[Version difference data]
────
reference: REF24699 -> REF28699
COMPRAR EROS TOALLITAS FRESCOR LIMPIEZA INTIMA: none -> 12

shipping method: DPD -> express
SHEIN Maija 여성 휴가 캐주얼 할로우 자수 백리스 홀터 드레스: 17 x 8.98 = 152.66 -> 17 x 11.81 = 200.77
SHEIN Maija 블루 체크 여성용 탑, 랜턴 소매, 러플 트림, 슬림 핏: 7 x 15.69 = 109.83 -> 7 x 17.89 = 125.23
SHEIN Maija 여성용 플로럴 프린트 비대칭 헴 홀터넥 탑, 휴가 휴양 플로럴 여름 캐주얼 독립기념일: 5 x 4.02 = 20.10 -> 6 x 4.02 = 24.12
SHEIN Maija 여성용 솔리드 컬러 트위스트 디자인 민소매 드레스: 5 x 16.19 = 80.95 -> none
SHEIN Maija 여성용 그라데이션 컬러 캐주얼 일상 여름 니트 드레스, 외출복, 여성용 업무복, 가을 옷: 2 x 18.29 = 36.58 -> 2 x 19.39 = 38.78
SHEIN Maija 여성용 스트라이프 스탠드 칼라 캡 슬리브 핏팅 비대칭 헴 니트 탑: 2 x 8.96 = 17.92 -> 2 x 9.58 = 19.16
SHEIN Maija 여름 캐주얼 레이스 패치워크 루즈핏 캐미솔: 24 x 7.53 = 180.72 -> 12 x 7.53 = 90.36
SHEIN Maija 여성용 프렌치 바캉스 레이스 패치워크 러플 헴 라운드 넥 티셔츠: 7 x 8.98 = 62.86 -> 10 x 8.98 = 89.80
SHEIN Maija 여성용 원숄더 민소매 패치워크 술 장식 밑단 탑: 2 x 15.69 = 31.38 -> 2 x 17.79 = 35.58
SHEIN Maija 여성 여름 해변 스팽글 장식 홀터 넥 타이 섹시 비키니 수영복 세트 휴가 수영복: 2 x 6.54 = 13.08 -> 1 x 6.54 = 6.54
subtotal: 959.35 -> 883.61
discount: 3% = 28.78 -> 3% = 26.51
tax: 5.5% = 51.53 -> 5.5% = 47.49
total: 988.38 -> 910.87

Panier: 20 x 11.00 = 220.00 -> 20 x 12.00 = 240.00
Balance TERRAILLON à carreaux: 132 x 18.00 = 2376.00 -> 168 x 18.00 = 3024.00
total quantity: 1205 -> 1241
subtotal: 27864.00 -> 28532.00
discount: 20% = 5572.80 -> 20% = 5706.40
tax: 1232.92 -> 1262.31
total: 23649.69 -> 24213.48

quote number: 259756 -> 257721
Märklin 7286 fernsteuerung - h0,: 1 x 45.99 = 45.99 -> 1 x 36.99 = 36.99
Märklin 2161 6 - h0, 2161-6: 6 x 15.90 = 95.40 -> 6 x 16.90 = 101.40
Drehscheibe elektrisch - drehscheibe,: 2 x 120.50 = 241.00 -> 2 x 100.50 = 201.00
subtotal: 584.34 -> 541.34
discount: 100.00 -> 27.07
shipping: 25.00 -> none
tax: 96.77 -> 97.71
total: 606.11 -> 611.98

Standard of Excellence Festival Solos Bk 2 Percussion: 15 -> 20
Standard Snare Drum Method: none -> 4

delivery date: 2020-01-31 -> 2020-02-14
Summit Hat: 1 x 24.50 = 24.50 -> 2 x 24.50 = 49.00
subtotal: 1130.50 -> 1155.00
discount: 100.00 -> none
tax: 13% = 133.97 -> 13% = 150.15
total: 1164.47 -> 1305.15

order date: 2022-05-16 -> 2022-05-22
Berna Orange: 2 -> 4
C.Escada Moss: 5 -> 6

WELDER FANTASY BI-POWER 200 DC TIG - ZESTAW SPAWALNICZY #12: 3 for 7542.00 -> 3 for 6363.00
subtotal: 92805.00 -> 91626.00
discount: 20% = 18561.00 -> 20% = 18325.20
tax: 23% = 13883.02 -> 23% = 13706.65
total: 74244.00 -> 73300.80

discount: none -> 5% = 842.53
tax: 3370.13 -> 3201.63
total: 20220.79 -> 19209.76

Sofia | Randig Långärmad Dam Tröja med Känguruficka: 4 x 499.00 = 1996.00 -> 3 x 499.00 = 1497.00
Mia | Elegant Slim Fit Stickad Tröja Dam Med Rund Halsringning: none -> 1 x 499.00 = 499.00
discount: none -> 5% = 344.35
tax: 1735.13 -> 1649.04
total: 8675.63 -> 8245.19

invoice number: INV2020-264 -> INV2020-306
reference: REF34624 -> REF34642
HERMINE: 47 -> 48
────
▸ **What is needed**:
Output the records exactly.

▸ **Written answer**:
reference: REF24699 -> REF28699
COMPRAR EROS TOALLITAS FRESCOR LIMPIEZA INTIMA: none -> 12

shipping method: DPD -> express
SHEIN Maija 여성 휴가 캐주얼 할로우 자수 백리스 홀터 드레스: 17 x 8.98 = 152.66 -> 17 x 11.81 = 200.77
SHEIN Maija 블루 체크 여성용 탑, 랜턴 소매, 러플 트림, 슬림 핏: 7 x 15.69 = 109.83 -> 7 x 17.89 = 125.23
SHEIN Maija 여성용 플로럴 프린트 비대칭 헴 홀터넥 탑, 휴가 휴양 플로럴 여름 캐주얼 독립기념일: 5 x 4.02 = 20.10 -> 6 x 4.02 = 24.12
SHEIN Maija 여성용 솔리드 컬러 트위스트 디자인 민소매 드레스: 5 x 16.19 = 80.95 -> none
SHEIN Maija 여성용 그라데이션 컬러 캐주얼 일상 여름 니트 드레스, 외출복, 여성용 업무복, 가을 옷: 2 x 18.29 = 36.58 -> 2 x 19.39 = 38.78
SHEIN Maija 여성용 스트라이프 스탠드 칼라 캡 슬리브 핏팅 비대칭 헴 니트 탑: 2 x 8.96 = 17.92 -> 2 x 9.58 = 19.16
SHEIN Maija 여름 캐주얼 레이스 패치워크 루즈핏 캐미솔: 24 x 7.53 = 180.72 -> 12 x 7.53 = 90.36
SHEIN Maija 여성용 프렌치 바캉스 레이스 패치워크 러플 헴 라운드 넥 티셔츠: 7 x 8.98 = 62.86 -> 10 x 8.98 = 89.80
SHEIN Maija 여성용 원숄더 민소매 패치워크 술 장식 밑단 탑: 2 x 15.69 = 31.38 -> 2 x 17.79 = 35.58
SHEIN Maija 여성 여름 해변 스팽글 장식 홀터 넥 타이 섹시 비키니 수영복 세트 휴가 수영복: 2 x 6.54 = 13.08 -> 1 x 6.54 = 6.54
subtotal: 959.35 -> 883.61
discount: 3% = 28.78 -> 3% = 26.51
tax: 5.5% = 51.53 -> 5.5% = 47.49
total: 988.38 -> 910.87

Panier: 20 x 11.00 = 220.00 -> 20 x 12.00 = 240.00
Balance TERRAILLON à carreaux: 132 x 18.00 = 2376.00 -> 168 x 18.00 = 3024.00
total quantity: 1205 -> 1241
subtotal: 27864.00 -> 28532.00
discount: 20% = 5572.80 -> 20% = 5706.40
tax: 1232.92 -> 1262.31
total: 23649.69 -> 24213.48

quote number: 259756 -> 257721
Märklin 7286 fernsteuerung - h0,: 1 x 45.99 = 45.99 -> 1 x 36.99 = 36.99
Märklin 2161 6 - h0, 2161-6: 6 x 15.90 = 95.40 -> 6 x 16.90 = 101.40
Drehscheibe elektrisch - drehscheibe,: 2 x 120.50 = 241.00 -> 2 x 100.50 = 201.00
subtotal: 584.34 -> 541.34
discount: 100.00 -> 27.07
shipping: 25.00 -> none
tax: 96.77 -> 97.71
total: 606.11 -> 611.98

Standard of Excellence Festival Solos Bk 2 Percussion: 15 -> 20
Standard Snare Drum Method: none -> 4

delivery date: 2020-01-31 -> 2020-02-14
Summit Hat: 1 x 24.50 = 24.50 -> 2 x 24.50 = 49.00
subtotal: 1130.50 -> 1155.00
discount: 100.00 -> none
tax: 13% = 133.97 -> 13% = 150.15
total: 1164.47 -> 1305.15

order date: 2022-05-16 -> 2022-05-22
Berna Orange: 2 -> 4
C.Escada Moss: 5 -> 6

WELDER FANTASY BI-POWER 200 DC TIG - ZESTAW SPAWALNICZY #12: 3 for 7542.00 -> 3 for 6363.00
subtotal: 92805.00 -> 91626.00
discount: 20% = 18561.00 -> 20% = 18325.20
tax: 23% = 13883.02 -> 23% = 13706.65
total: 74244.00 -> 73300.80

discount: none -> 5% = 842.53
tax: 3370.13 -> 3201.63
total: 20220.79 -> 19209.76

Sofia | Randig Långärmad Dam Tröja med Känguruficka: 4 x 499.00 = 1996.00 -> 3 x 499.00 = 1497.00
Mia | Elegant Slim Fit Stickad Tröja Dam Med Rund Halsringning: none -> 1 x 499.00 = 499.00
discount: none -> 5% = 344.35
tax: 1735.13 -> 1649.04
total: 8675.63 -> 8245.19

invoice number: INV2020-264 -> INV2020-306
reference: REF34624 -> REF34642
HERMINE: 47 -> 48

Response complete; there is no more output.